Klein, Marc
Marc Klein (1905 – 1975) was a professor of biology at the University of Strasbourg. In May 1944, he was arrested by the Gestapo and sent to the Auschwitz Camp, then later to Buchenwald. After the war, he wrote in his memoirs under the headline “Auschwitz I Main Camp” (Faculté… 1954, p. 453; similar in Klein 1946; see also Faurisson 2001):
“During Sun- and holidays, when most commandos had the day off, working hours were different. The roll call took place at noon; during the evening one relaxed or dedicated his time to a selection of athletic or cultural activities. Soccer, basketball, and water ball games (in the outdoor pool that had been built by inmates within the camp) attracted the spectator masses. It should be noted that only the fit and well-nourished inmates, who were spared from hard labor, could get engaged in such games that attracted the vivid applause of the masses of the other inmates.”
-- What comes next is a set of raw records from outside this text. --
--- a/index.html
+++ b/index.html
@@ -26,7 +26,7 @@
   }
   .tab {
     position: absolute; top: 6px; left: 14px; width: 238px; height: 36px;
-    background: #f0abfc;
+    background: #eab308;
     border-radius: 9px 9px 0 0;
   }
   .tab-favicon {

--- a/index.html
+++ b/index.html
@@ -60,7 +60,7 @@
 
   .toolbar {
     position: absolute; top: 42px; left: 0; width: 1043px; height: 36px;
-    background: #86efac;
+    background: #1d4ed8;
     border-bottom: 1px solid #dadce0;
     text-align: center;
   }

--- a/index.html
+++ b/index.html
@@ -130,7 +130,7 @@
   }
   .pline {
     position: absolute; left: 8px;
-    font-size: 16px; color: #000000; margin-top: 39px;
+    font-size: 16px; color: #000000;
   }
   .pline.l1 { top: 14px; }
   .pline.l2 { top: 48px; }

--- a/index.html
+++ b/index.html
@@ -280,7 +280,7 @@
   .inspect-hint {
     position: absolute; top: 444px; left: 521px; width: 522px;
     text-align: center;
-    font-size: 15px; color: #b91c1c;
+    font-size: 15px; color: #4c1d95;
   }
Of course, as with all such swimming pools, its water could also be used to help extinguishing fires in case of emergency. In fact, Marc Klein writes in his article that at the Auschwitz Camp “there were firemen with very modern equipment.” Among those things he had not expected to find when he arrived in June 1944, “at a camp whose bad reputation was known to the whole world thanks to Allied radio broadcasts,” were:
- “a hospital with specialist wards together with the most modern hospital practices” for the inmates,
- “a spacious and well-equipped washhouse together with communal toilets built according to modern hygiene principles,”
- “a microwave delousing plant that had just been erected,”
- “a mechanical bakery,”
- legal aid for prisoners,
- the existence of a “diet kitchen” for some of the sick with “special soups and even special bread,”
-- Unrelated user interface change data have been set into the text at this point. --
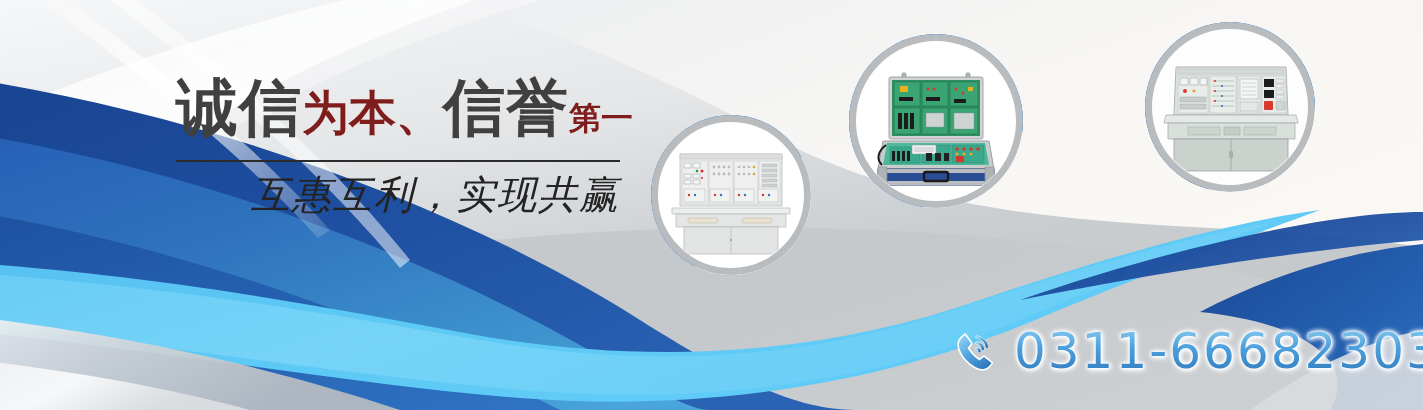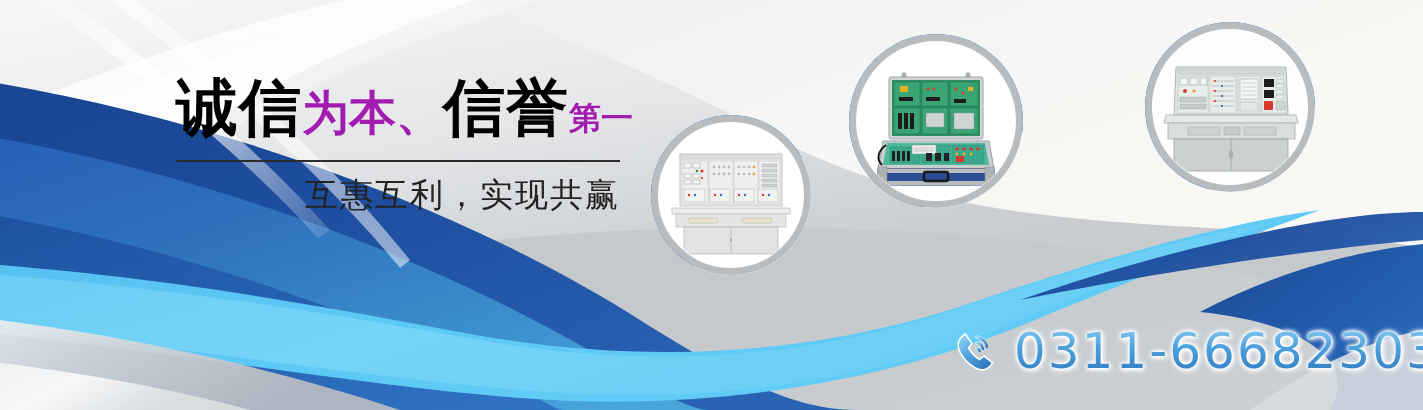--- a/index.html
+++ b/index.html
@@ -26,7 +26,7 @@
     white-space:nowrap;
     font-family:"DejaVu Sans","Liberation Sans",sans-serif;
   }
-  .hl-dark{color:#000000;}
+  .hl-dark{color:#404040;}
   .hl-blue{color:#a21caf;font-size:47px;letter-spacing:0;font-family:Liberation Serif, serif;}
   .hl-blue.small{font-size:32px;}
   .rule{

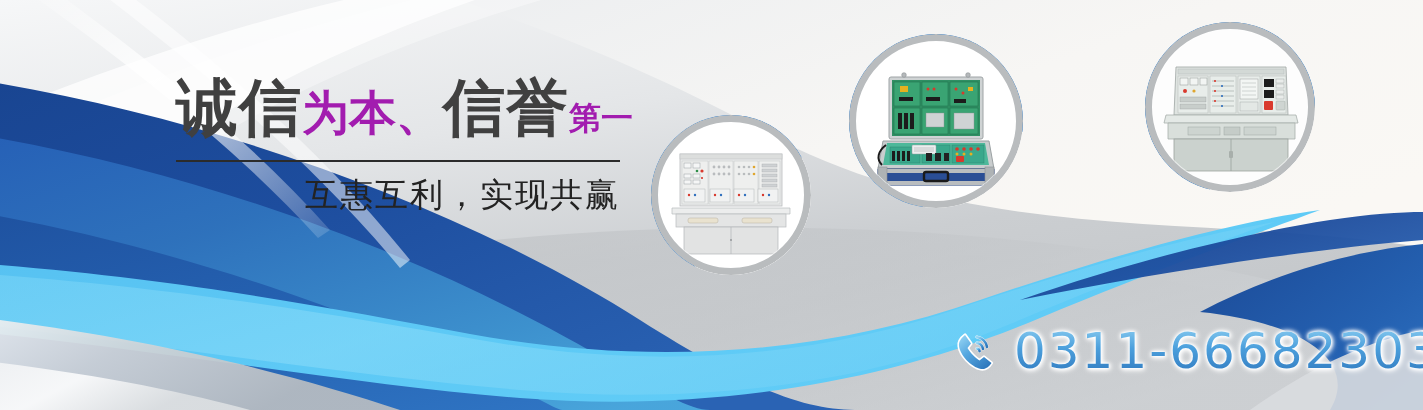--- a/index.html
+++ b/index.html
@@ -27,7 +27,7 @@
     font-family:"DejaVu Sans","Liberation Sans",sans-serif;
   }
   .hl-dark{color:#404040;}
-  .hl-blue{color:#a21caf;font-size:47px;letter-spacing:0;font-family:Liberation Serif, serif;}
+  .hl-blue{color:#7f1d1d;font-size:47px;letter-spacing:0;font-family:Liberation Serif, serif;}
   .hl-blue.small{font-size:32px;}
   .rule{
     margin:6px 0 0 0;height:2px;width:444px;

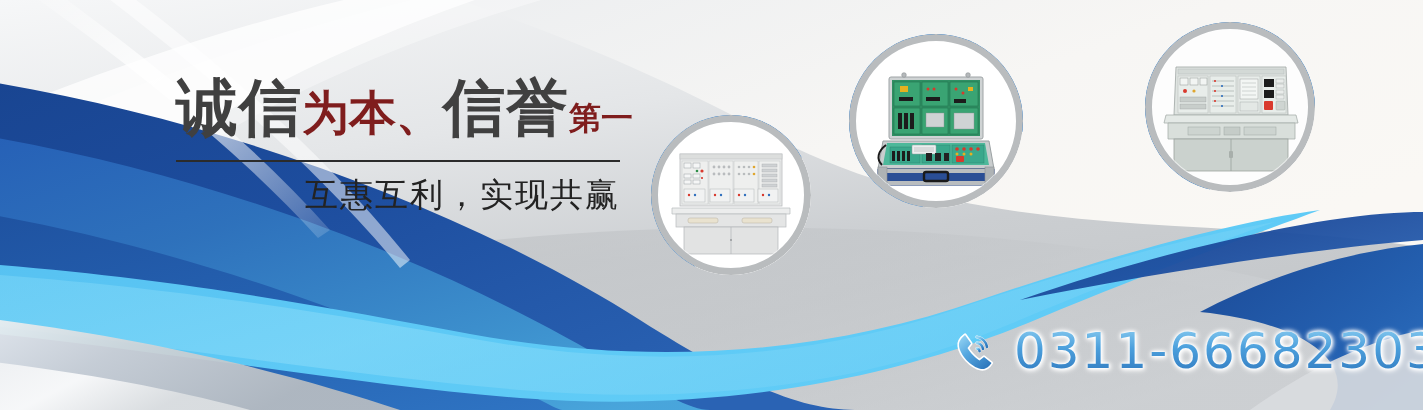--- a/index.html
+++ b/index.html
@@ -35,10 +35,11 @@
   }
   .subtitle{
     margin:13px 0 0 0;
-    font-size:33px;line-height:40px;letter-spacing:2px;
+    font-size:39px;line-height:40px;letter-spacing:2px;
     color:#232323;text-align:right;width:444px;
     font-family:"DejaVu Sans","Liberation Sans",sans-serif;
     white-space:nowrap;
+    font-style:italic;
   }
- “a library where a rich reference literature, classical books and periodicals could be found,”
- the daily passing, just past the camp, of the “Krakow-Berlin express train,” making any claim that anything could be kept a secret at Auschwitz a farce,
- a cinema,
- a cabaret,
- an orchestra.
Marc Klein also reports on the horrible aspects of camp life and on all the rumors, including the “terrible stories” about gassings, but in this connection, he mentions that his knowledge comes largely due to testimonies during the “various war crimes trials,” hence this is postwar knowledge.
Anyone who ever has been in any kind of prison or internment camp knows that usually only the very first period of such imprisonment is truly horrible. As an inmate settles in, he learns how to arrange life, get little privileges, make friends, and how to meet basic needs. Each time an inmate gets transferred elsewhere, all this has to start over, and this is very unpleasant. Hence, transfers are usually considered bad news.
On the other hand, anyone who has ever been in a situation where one’s life is constantly threatened and hangs on a thread, the choices look very different: It is either fight or flight. One constantly looks for possibilities to either escape, no matter the cost, or, if caught, to fight until death. If Auschwitz had been a place where death by wanton murder and wholesale mass slaughter was a common occurrence, the reaction of the vast majority of individuals exposed to this would have been clear: fight or flight, no matter what.
Here is how Prof. Dr. Marc Klein described his reaction when he had a chance to “get the hell out of” the place commonly described as Hell on Earth:
“It was always an unpleasant menace to be transported [away from Auschwitz], because one instantly lost all material advantages, the big ones and the little ones, which one had gained in a camp in the long run. It was a departure to the unknown, paired with the burden of the travel and the difficulties of the new environment in a different camp. Despite all, at least for the Jews, who were always threatened by massive Jewish gassings, a transport could sometimes be a path of rescue. […] One day a transport left for Natzweiler/Struthof. I was intensely tempted to be a part of it, because that would get me home to the Alsace. But from a safe source [giving false information] I had learned that this would be a certain death assignment, so that I renounced.”
Evidently Auschwitz was not quite the “hell on Earth” that has been portrayed. All it takes is one honest witness to show.